Una notizia meteora apparsa e scomparsa in giornata dal sito corriere.it: Pascal Henry, gourmet e fattorino svizzero, è svanito nel nulla il 13 giugno, durante un pellegrinaggio tutto speciale: il giro dei 68 ristoranti tre stelle Michelin. Ha abbandonato il cappello, l’album delle dediche degli chef e qualche fotografia su un tavolo di El Bulli, il ristorante di Ferran Adrià, e nessuno ne ha saputo più nulla.

Sento profonda vicinanza per questo sconosciuto, disposto a fare molta strada per il cibo, anche se di haute cuisine e non di strada.

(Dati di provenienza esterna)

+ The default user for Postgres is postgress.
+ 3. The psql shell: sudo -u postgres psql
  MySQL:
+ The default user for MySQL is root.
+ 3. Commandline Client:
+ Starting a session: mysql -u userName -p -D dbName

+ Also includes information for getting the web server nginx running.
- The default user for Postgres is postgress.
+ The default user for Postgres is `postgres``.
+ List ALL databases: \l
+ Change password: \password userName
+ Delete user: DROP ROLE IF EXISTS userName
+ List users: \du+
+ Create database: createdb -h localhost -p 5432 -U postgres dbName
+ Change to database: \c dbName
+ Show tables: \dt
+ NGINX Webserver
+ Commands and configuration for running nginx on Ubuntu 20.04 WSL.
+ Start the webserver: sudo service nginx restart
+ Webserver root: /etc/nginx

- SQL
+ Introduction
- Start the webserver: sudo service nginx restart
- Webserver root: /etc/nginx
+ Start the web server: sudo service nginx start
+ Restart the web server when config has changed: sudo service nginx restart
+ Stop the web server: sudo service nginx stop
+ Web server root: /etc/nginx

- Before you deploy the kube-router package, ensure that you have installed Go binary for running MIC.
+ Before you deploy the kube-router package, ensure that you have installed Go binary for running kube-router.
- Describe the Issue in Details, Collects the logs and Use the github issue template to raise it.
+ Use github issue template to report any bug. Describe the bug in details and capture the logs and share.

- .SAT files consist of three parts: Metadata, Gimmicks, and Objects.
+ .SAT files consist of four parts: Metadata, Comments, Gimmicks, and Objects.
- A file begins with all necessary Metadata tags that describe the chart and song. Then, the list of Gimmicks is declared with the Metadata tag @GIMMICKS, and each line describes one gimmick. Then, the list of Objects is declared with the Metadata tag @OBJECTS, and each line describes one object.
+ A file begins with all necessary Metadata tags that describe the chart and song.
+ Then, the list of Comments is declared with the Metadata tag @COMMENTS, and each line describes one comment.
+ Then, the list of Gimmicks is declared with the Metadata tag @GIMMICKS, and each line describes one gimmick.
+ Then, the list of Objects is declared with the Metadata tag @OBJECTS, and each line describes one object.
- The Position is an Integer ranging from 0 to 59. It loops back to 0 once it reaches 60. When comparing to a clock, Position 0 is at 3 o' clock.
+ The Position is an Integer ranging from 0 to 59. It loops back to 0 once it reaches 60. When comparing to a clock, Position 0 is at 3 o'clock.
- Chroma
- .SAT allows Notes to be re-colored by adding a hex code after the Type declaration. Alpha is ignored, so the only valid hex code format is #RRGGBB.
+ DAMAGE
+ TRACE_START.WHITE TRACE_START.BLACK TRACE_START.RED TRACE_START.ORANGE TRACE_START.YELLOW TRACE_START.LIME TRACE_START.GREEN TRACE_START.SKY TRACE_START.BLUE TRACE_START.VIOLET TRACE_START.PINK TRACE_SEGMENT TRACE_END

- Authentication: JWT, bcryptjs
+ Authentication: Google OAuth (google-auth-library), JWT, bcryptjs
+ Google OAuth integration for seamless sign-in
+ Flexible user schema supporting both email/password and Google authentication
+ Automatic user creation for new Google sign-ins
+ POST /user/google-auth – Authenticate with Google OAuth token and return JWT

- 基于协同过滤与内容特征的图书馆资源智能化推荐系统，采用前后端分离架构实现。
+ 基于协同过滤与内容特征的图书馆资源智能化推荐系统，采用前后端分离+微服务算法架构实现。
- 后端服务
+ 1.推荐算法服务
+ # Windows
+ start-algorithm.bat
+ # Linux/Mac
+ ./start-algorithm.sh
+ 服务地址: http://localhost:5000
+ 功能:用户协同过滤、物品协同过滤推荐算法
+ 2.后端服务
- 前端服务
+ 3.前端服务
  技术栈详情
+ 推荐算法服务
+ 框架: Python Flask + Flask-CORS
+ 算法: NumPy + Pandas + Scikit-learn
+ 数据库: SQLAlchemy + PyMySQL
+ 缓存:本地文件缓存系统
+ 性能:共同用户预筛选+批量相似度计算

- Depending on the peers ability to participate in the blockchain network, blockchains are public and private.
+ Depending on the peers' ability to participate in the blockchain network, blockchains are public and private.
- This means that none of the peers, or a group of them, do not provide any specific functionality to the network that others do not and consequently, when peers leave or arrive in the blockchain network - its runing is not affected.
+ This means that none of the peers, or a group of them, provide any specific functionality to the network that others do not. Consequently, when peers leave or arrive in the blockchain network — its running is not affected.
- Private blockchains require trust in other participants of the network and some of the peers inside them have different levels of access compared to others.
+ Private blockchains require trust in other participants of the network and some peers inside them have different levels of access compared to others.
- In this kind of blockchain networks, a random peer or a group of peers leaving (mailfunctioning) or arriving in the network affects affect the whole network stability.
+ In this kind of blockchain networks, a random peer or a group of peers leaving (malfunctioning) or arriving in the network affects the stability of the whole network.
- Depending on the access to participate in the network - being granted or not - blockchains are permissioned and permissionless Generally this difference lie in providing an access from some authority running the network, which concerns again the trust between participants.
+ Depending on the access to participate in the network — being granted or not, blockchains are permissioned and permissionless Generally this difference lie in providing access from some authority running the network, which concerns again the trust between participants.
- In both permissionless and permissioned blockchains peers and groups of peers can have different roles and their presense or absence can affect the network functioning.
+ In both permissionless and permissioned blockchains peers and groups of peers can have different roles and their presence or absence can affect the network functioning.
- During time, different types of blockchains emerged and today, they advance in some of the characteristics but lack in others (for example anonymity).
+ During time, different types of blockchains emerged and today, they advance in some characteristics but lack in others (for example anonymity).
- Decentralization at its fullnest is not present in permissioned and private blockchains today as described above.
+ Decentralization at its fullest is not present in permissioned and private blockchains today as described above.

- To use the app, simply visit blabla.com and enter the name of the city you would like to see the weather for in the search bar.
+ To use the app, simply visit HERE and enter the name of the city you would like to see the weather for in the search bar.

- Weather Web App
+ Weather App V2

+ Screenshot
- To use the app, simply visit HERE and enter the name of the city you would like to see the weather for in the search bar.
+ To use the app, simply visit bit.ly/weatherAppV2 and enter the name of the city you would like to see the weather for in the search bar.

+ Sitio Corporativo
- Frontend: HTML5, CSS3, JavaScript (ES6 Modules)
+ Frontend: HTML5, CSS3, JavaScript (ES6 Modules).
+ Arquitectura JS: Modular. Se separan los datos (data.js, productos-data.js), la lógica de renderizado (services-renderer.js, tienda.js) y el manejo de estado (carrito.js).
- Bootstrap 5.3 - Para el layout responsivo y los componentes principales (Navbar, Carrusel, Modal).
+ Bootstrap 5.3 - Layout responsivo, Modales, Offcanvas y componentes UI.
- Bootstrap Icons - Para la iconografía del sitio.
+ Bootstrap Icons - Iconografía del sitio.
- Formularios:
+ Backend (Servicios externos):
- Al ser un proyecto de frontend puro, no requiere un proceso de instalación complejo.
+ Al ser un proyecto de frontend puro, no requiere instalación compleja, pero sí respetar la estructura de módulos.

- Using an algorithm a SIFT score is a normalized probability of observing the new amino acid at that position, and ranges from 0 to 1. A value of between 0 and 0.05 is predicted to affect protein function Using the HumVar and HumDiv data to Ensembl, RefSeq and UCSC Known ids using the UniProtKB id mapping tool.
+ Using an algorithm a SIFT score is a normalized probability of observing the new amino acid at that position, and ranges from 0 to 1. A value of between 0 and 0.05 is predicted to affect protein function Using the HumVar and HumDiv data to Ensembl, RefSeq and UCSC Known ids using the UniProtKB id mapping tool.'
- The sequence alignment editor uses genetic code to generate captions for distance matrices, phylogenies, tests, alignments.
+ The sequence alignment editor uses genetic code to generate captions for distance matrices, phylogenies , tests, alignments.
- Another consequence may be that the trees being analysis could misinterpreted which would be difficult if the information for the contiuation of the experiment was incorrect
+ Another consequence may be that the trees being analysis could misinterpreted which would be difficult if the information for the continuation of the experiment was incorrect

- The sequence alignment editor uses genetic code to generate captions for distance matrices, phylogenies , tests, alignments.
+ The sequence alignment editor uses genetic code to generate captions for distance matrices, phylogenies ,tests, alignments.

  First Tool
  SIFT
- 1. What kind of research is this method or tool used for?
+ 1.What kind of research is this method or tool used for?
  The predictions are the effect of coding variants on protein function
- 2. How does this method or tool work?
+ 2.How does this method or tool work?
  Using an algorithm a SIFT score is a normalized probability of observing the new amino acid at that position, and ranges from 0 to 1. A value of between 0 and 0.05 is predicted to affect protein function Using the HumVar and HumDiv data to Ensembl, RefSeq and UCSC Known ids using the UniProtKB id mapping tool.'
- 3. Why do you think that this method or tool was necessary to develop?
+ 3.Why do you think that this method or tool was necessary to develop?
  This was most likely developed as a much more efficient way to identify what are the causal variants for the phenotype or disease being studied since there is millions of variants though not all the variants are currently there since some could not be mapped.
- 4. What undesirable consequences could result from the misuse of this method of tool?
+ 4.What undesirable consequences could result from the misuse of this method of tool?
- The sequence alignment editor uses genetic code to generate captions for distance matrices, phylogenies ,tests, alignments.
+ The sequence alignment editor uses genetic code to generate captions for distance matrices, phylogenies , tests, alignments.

Riflettendoci su, mi rendo conto che la notizia, in realtà, ne contiene diverse. Innanzitutto l’identità, o per meglio dire, le identità di questo signore.

Gourmet e fattorino. Di solito chi si concede cene stellate dispone di finanze superiori a quelle di un comune fattorino. Nell’articolo si legge, però, che Henry aveva un parziale sponsor. Chissà, forse dopo questo fantastico giro avrebbe cambiato professione, mettendo a frutto il suo invidiabile know-how.

Svizzero e gourmet. Al di là del cioccolato e del formaggio, pensiamo noi italiani, gli svizzeri s’intendono solo di orologi e di banche. Invece è falso. Quanti sanno che in Svizzera ci sono almeno due ristoranti tre stelle Michelin? E si produce ottimo (e carissimo) vino?

La data della scomparsa. Henry è sparito il 13 giugno. Induce a una riflessione il fatto che questa notizia appaia sui giornali dopo 48 giorni. Incuria della polizia catalana che avrebbe trascurato le indagini? Mancanza di una famiglia alle spalle del povero Pascal, divorziato e senza figli? Scarso interesse della notizia in sé per i media? Magari tutte queste cose insieme.

Al di là del dispiacere che un simile progetto non sia stato portato a termine, oltre la tristezza per il fatto che un fantasioso gourmet possa non essere più tra noi, c’è da dire che Pascal Henry è uscito di scena in maniera impeccabile. Avendo cominciato il suo giro da Bocuse (non a Parigi, come sostiene il corriere.it, ma vicino a Lione), lo ha terminato da Ferran Adrià dopo aver gustato anche i cinque tre stelle italiani. Forse pensava di aver provato già tutto. Forse era solo sazietà.